GOAL OF THE EXERCISE →
Return each line of the records with nothing changed, pictures excepted.

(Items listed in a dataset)
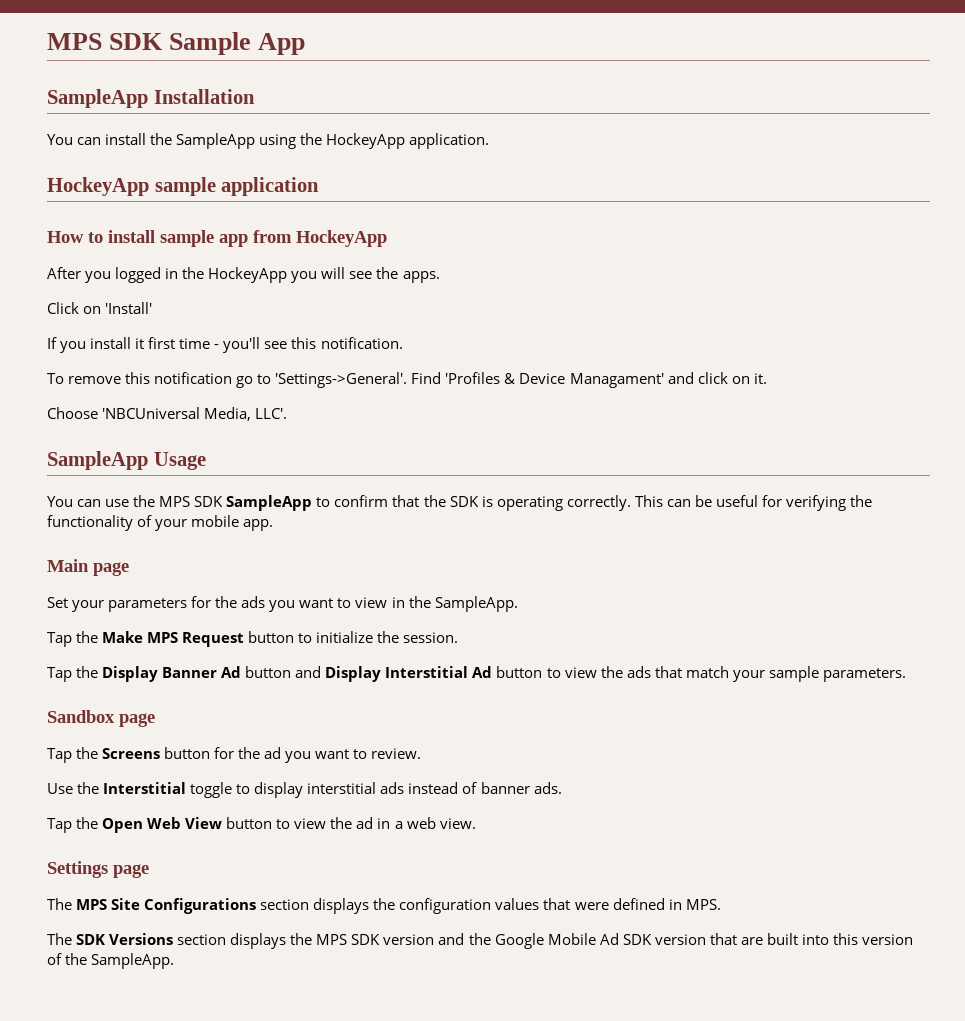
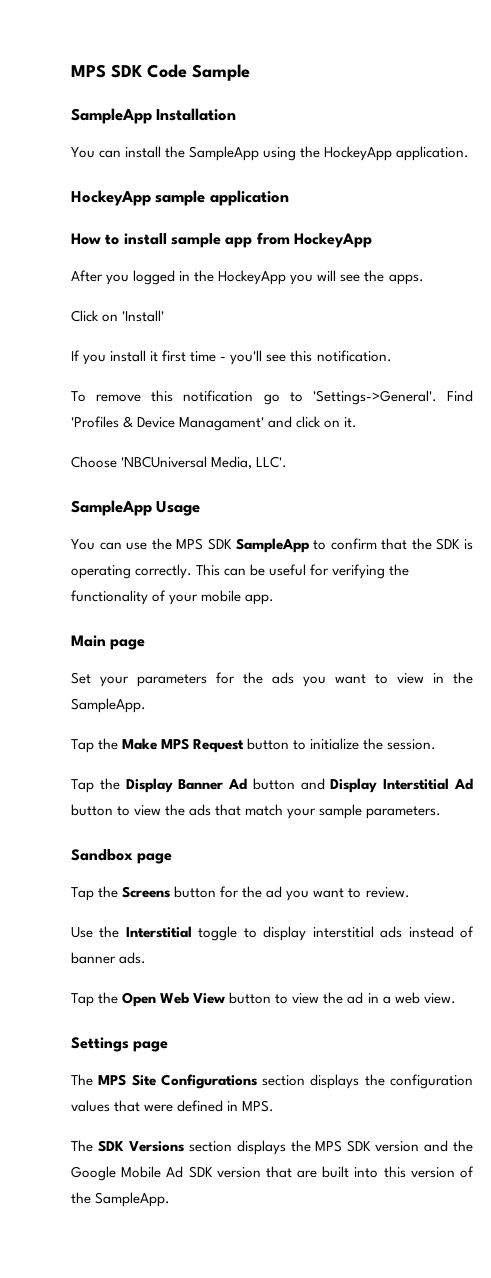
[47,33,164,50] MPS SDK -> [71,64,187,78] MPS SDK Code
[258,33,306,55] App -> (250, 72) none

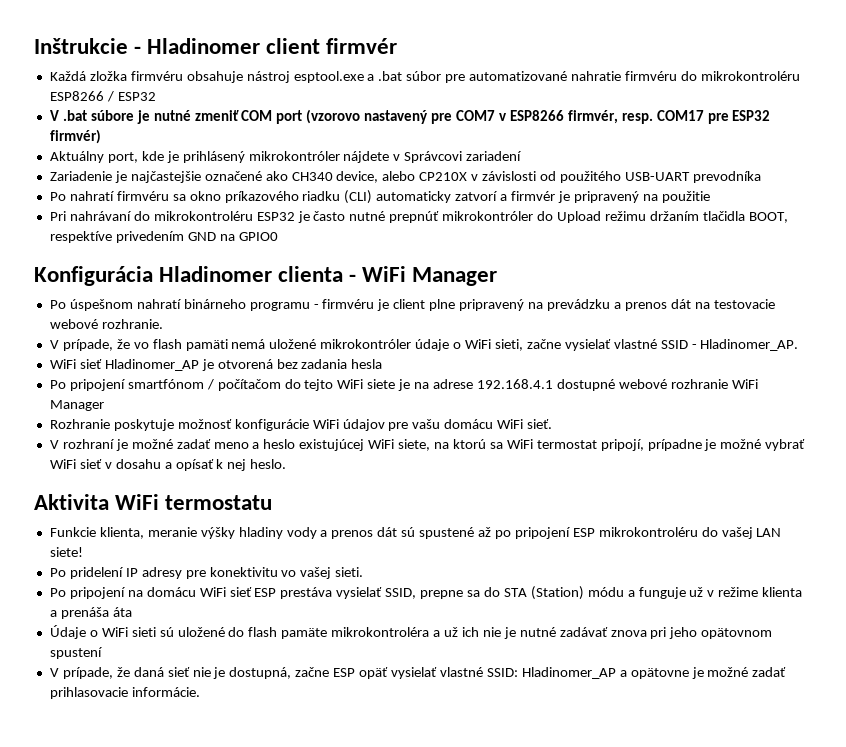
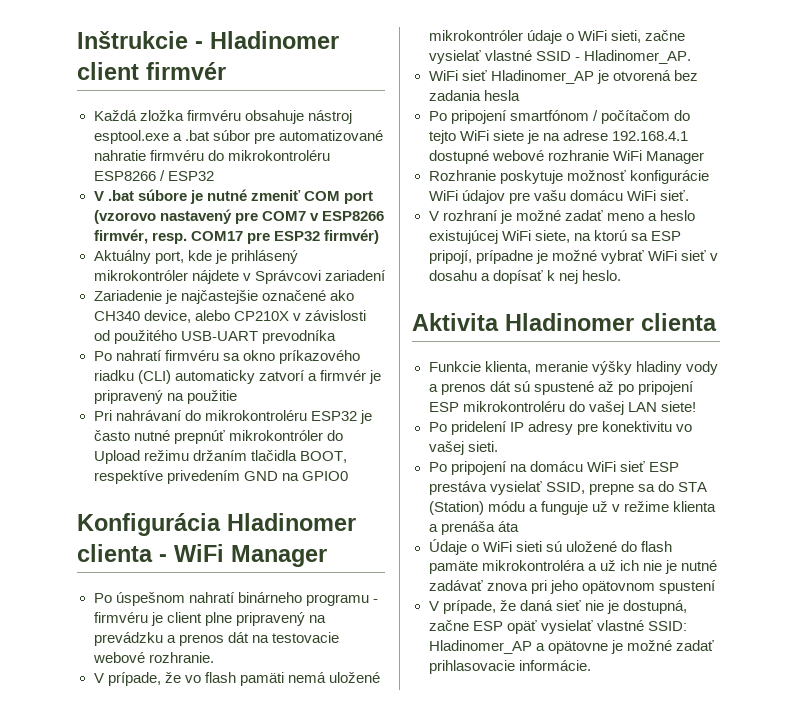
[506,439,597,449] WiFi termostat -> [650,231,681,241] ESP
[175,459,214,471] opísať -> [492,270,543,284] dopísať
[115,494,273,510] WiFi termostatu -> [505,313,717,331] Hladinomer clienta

REPLY TO THE TASK →
[47,33,164,50] MPS SDK -> [71,64,187,78] MPS SDK Code
[258,33,306,55] App -> (250, 72) none

[506,439,597,449] WiFi termostat -> [650,231,681,241] ESP
[175,459,214,471] opísať -> [492,270,543,284] dopísať
[115,494,273,510] WiFi termostatu -> [505,313,717,331] Hladinomer clienta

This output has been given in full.